- Haberler
- Ekonomi
- Başkan Aslan: Düzensiz ve kontrolsüz göçler şehirlerde de birçok problemi beraberinde getirmiştir
Başkan Aslan: Düzensiz ve kontrolsüz göçler şehirlerde de birçok problemi beraberinde getirmiştir
Van Organize Sanayi Bölgesi (OSB) Yönetim Kurulu Başkanı Memet Aslan, ülkemizde kırsal bölgelerden şehir merkezlerine hızlı ve yoğun bir şekilde nüfus göçü yaşanmaya devam ettiğini belirterek, 'Düzensiz ve kontrolsüz göçler şehirlerde de birçok problemi beraberinde getirmiştir' dedi.

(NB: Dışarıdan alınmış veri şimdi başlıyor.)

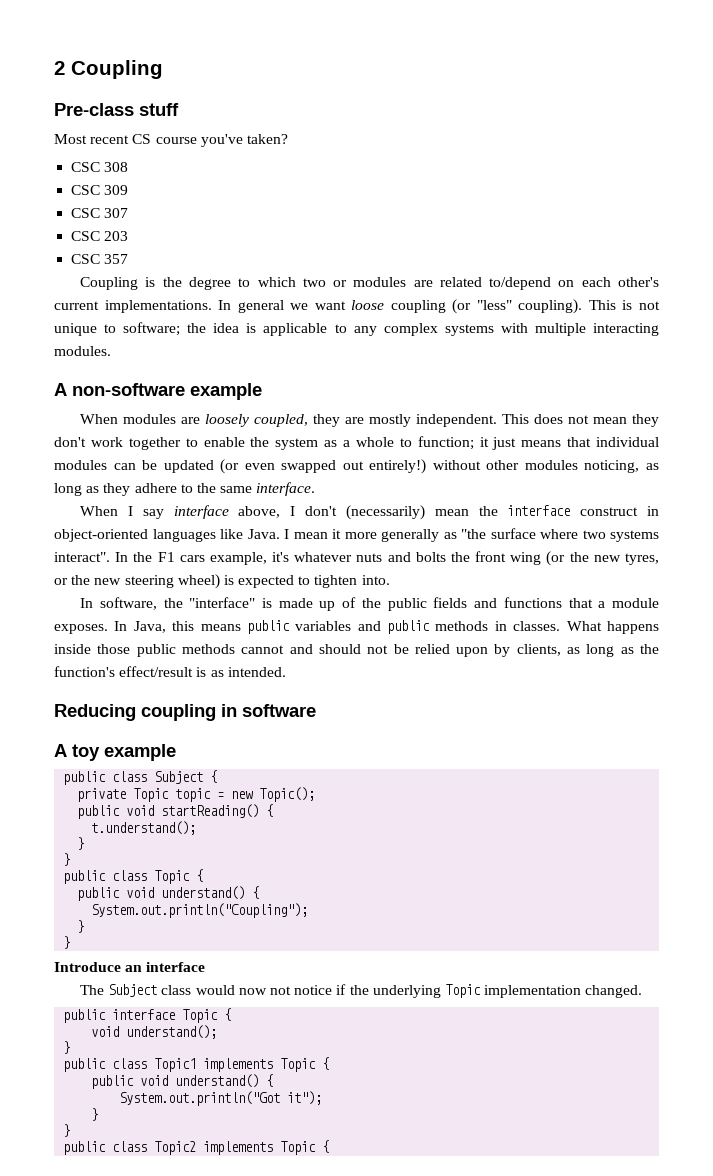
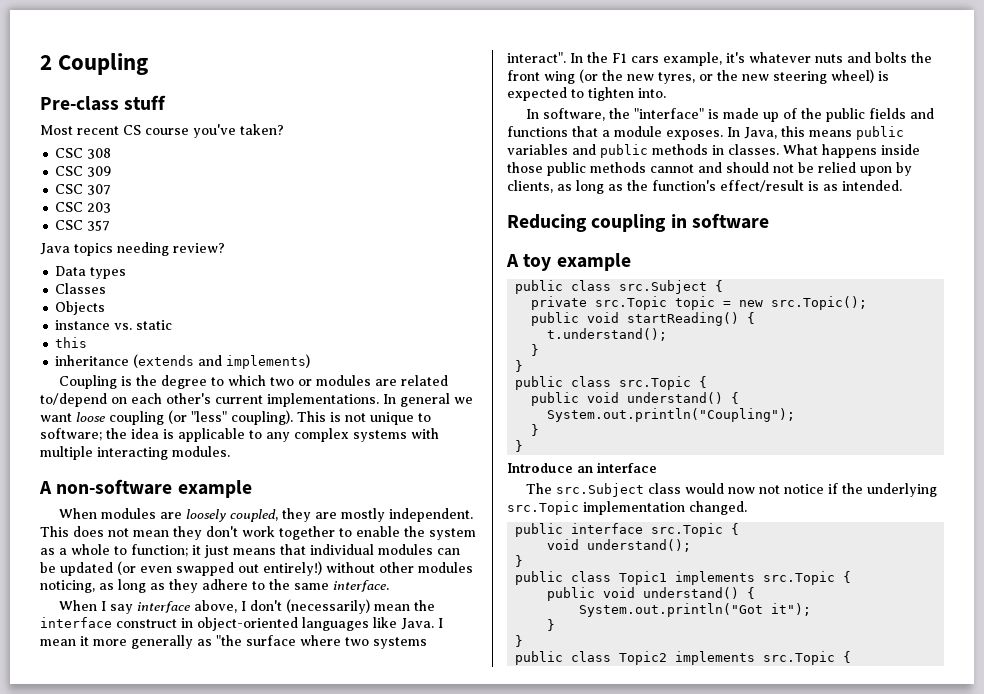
+ Java topics needing review?
+ Data types
+ Classes
+ Objects
+ instance vs. static
+ this
+ inheritance (extends and implements)
- public class Subject {
+ public class src.Subject {
- private Topic topic = new Topic();
+ private src.Topic topic = new src.Topic();
- public class Topic {
+ public class src.Topic {
- The Subject class would now not notice if the underlying Topic implementation changed.
+ The src.Subject class would now not notice if the underlying src.Topic implementation changed.
- public interface Topic {
+ public interface src.Topic {
- public class Topic1 implements Topic {
+ public class Topic1 implements src.Topic {
- public class Topic2 implements Topic {
+ public class Topic2 implements src.Topic {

Türkiye Belediyeler Birliği (TBB) tarafından ulusal kalkınmada yerel yönetimlerin yeri ve önemini vurgulamak amacıyla 11 farklı ilde düzenlenecek olan “Kalkınmada Yerel Vizyon Bölgesel İstişare Toplantıları”nın ilki Van Büyükşehir Belediyesi ev sahipliğinde yapıldı. Toplantıda konuşan Başkan Memet Aslan, Van şehrinin yedi bin yıllık geçmişi, tarihi, kültürü, gelenekleri, görenekleri, ilahi dinleri ve inanç birlikteliğiyle kadim bir kent olduğunu söyledi. Başkan Aslan, “Doğası, tabiatı, kültürel varlıkları, bin 700 metre yüksekliğindeki sodalı gölü ile turizmin merkezi, bin bir çeşit endemik bitki türü, kendine has meyve, sebze ve tarım ürünleri ile tarımsal üretimin odağı, geniş mera ve yaylalarıyla iki milyon yedi yüz bin küçükbaş hayvan varlığıyla ülkenin hayvancılıkta baş aktörü, tarihi İpekyolu üzerindeki konumu, hava, deniz, kara ve tren yolları ağı ile Ortadoğu, Orta Asya, Uzak Doğu ve Avrupa’nın kavşak noktası, Asya’nın Avrupa’ya ve Avrupa’nın Asya’ya açılan kapısı, genç ve yetişmiş insan sermayesi ile üretimin, sanayinin ve emek yoğunluklu sektörlerin hedef bölgesi, medeniyetlere başkentlik yapmış güneşin ve suyun şehrine hoş geldiniz” dedi.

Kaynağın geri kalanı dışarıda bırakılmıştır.